ASSIGNED TASK: What lines of the listing include the string "width"? Show them all.

......

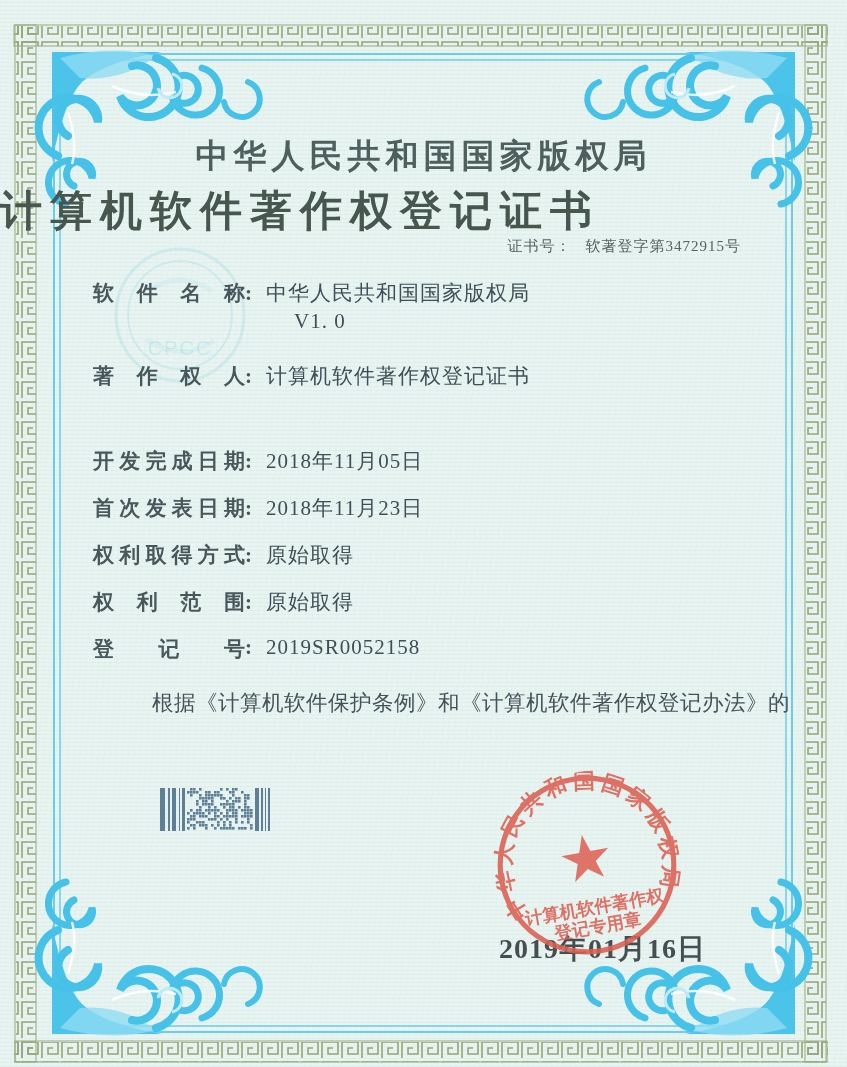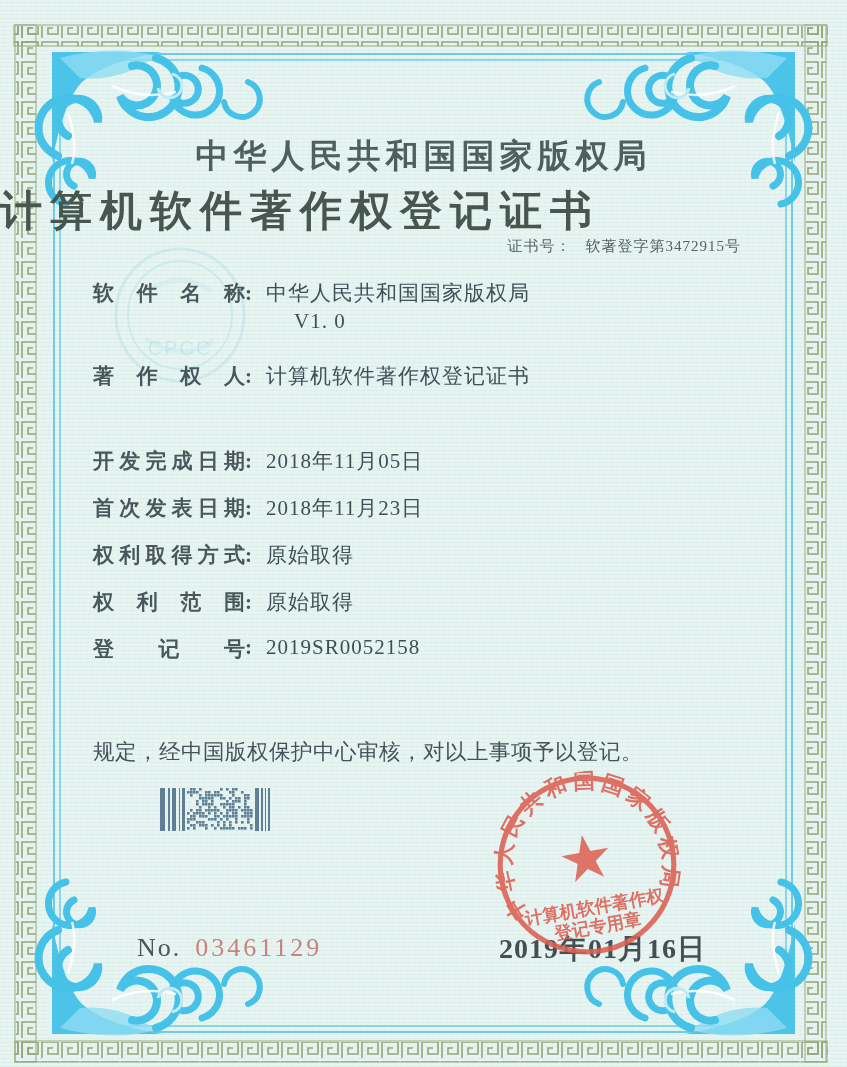--- a/index.html
+++ b/index.html
@@ -171,6 +171,7 @@
       </span><span class="field-colon">:</span><span class="field-value">2019SR0052158</span>
   </div>
 
+  <div class="abs statement" style="left:152px; top:688px;">根据《计算机软件保护条例》和《计算机软件著作权登记办法》的</div>
   <div class="abs statement" style="left:93px; top:737px;">规定，经中国版权保护中心审核，对以上事项予以登记。</div>
 
   <svg class="abs" id="barcode" width="126" height="46" viewBox="0 0 126 46" style="left:160px; top:787px;">

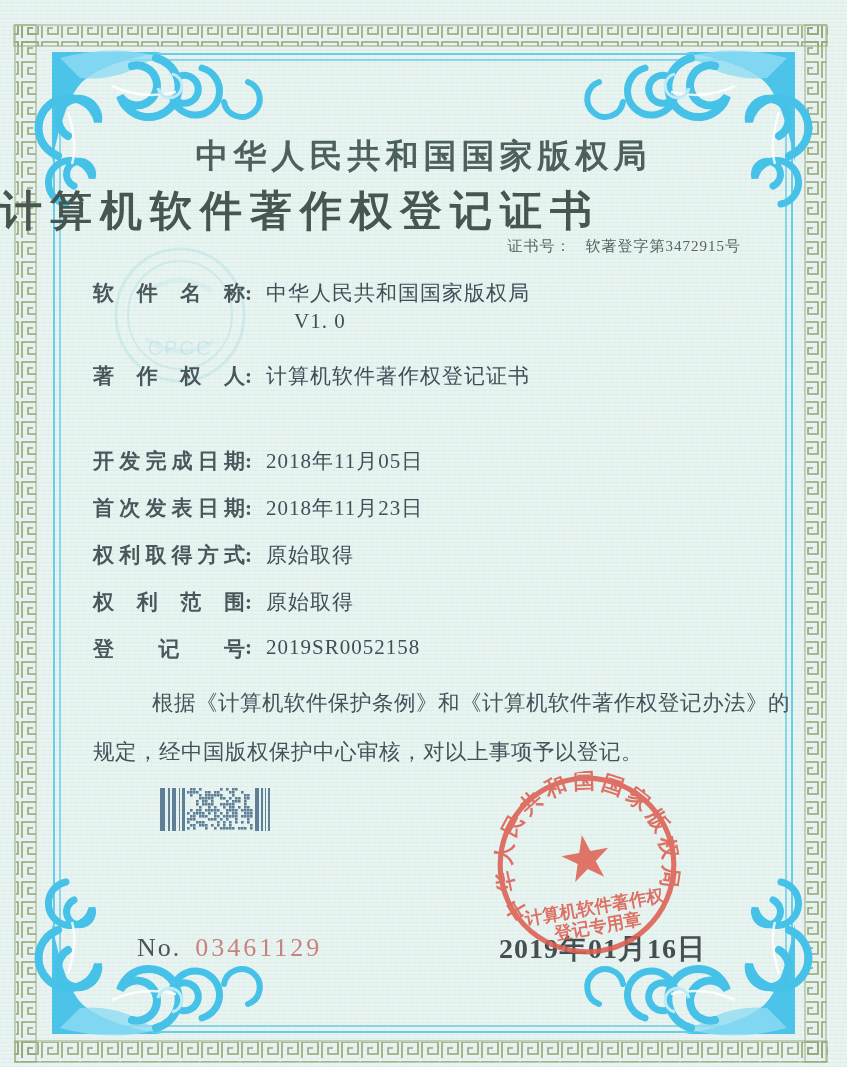--- a/index.html
+++ b/index.html
@@ -172,7 +172,6 @@
   </div>
 
   <div class="abs statement" style="left:152px; top:688px;">根据《计算机软件保护条例》和《计算机软件著作权登记办法》的</div>
-  <div class="abs statement" style="left:93px; top:737px;">规定，经中国版权保护中心审核，对以上事项予以登记。</div>
 
   <svg class="abs" id="barcode" width="126" height="46" viewBox="0 0 126 46" style="left:160px; top:787px;">
       <rect x="0" y="1" w="5" width="5" height="43" fill="#5e7f95"></rect>

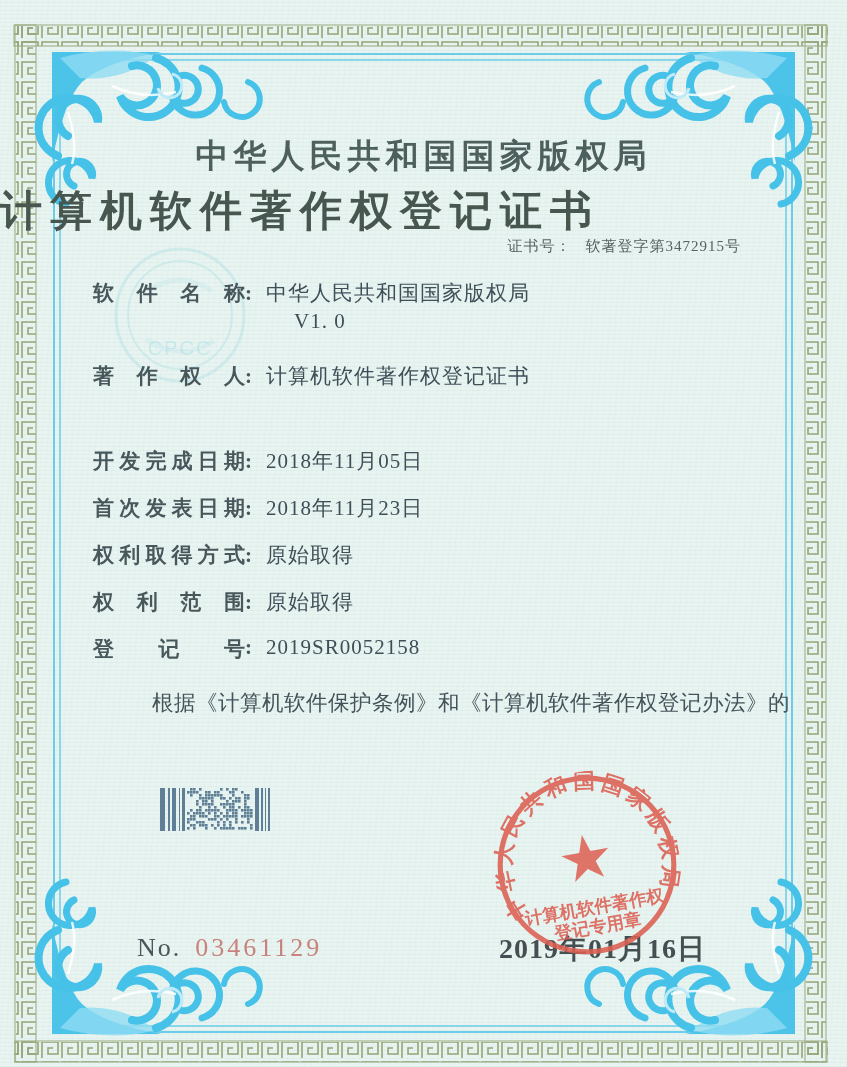--- a/index.html
+++ b/index.html
@@ -344,9 +344,6 @@
       <rect x="108" y="1" w="2" width="2" height="43" fill="#5e7f95"></rect>
     </svg>
 
-  <div class="abs serial">
-    <span class="prefix">No.</span><span class="number">03461129</span>
-  </div>
 
   <div class="abs issue-date">2019年01月16日</div>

......

EXERCISE ANSWER:
   <svg class="abs" id="barcode" width="126" height="46" viewBox="0 0 126 46" style="left:160px; top:787px;">
   <svg class="abs" id="barcode" width="126" height="46" viewBox="0 0 126 46" style="left:160px; top:787px;">
       <rect x="0" y="1" w="5" width="5" height="43" fill="#5e7f95"></rect>
       <rect x="108" y="1" w="2" width="2" height="43" fill="#5e7f95"></rect>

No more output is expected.